> WHAT THE TASK ASKS
Among the entries below, find the lines with the word "left" and return them.

> DATASET EXTRACT
• • • •
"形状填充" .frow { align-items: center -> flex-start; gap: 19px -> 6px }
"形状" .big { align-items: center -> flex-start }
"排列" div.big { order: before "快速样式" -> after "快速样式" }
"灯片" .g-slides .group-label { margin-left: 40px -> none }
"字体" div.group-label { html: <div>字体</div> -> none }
• • • •
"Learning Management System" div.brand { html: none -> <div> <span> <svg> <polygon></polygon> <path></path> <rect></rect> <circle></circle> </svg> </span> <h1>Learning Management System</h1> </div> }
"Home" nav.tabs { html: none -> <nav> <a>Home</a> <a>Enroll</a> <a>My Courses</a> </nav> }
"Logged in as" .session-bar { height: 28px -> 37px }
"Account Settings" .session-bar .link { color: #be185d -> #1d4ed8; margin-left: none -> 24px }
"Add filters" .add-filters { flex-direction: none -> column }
• • • •
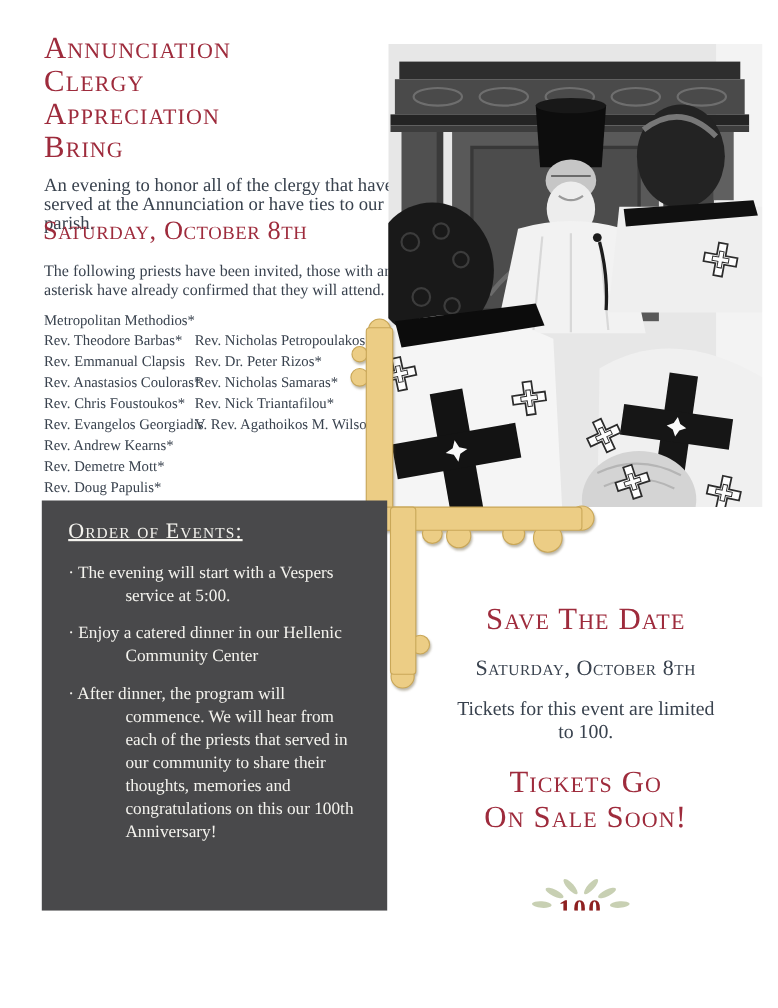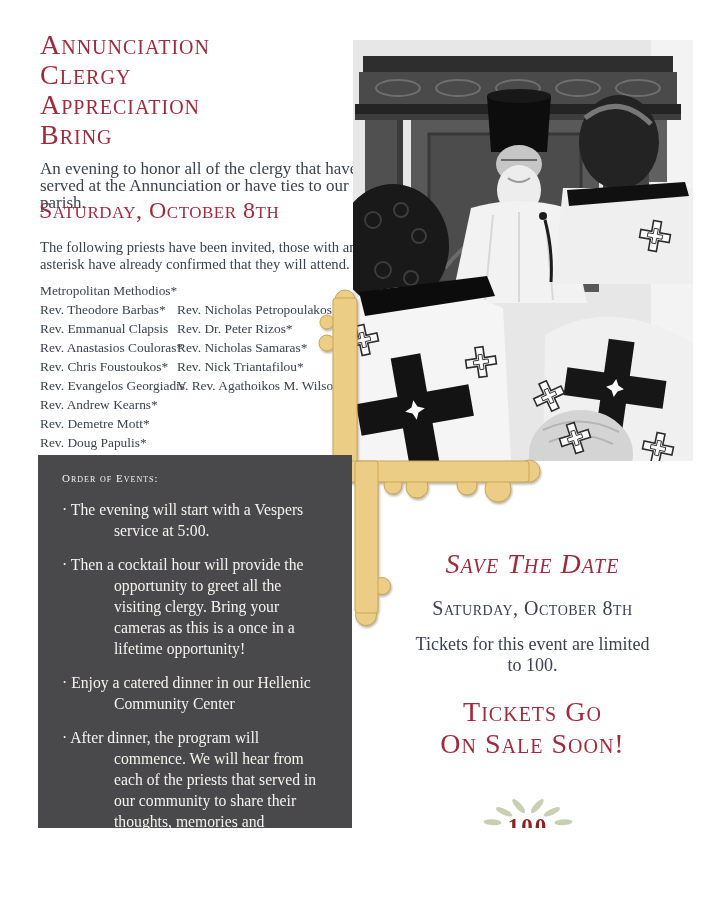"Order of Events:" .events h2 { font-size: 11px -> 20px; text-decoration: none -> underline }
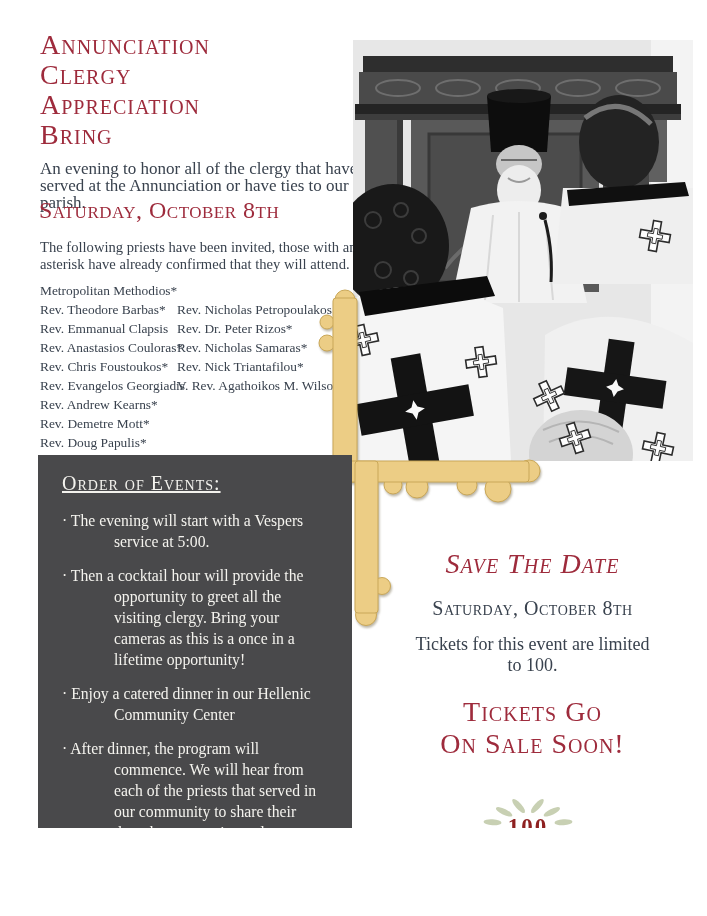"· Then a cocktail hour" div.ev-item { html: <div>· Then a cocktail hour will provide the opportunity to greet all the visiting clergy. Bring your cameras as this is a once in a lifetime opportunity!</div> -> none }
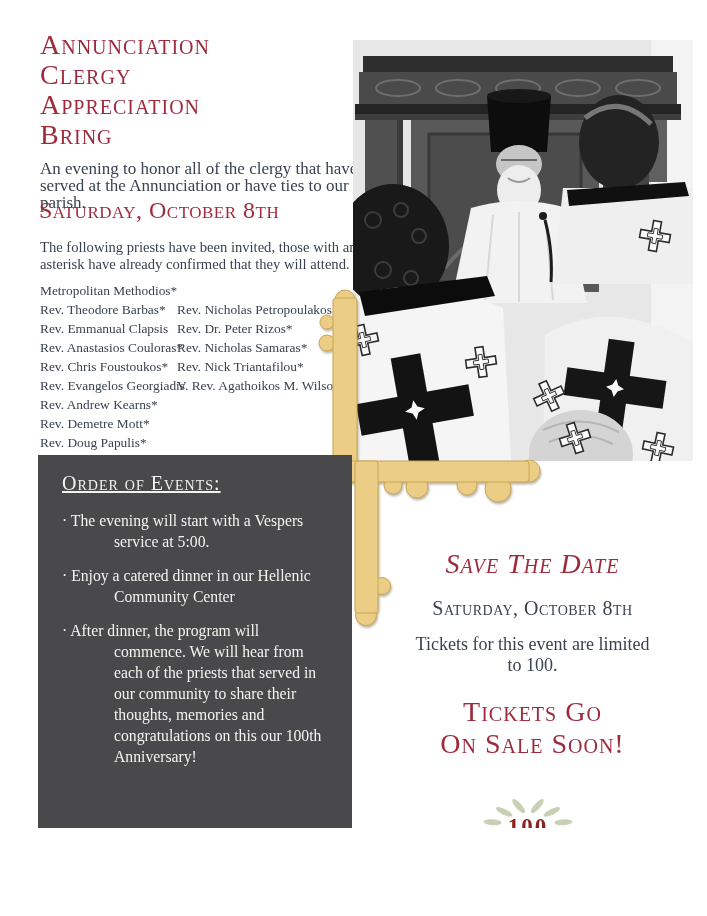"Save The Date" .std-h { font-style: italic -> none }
• • • •
> RESPONSE AREA
"灯片" .g-slides .group-label { margin-left: 40px -> none }
"Account Settings" .session-bar .link { color: #be185d -> #1d4ed8; margin-left: none -> 24px }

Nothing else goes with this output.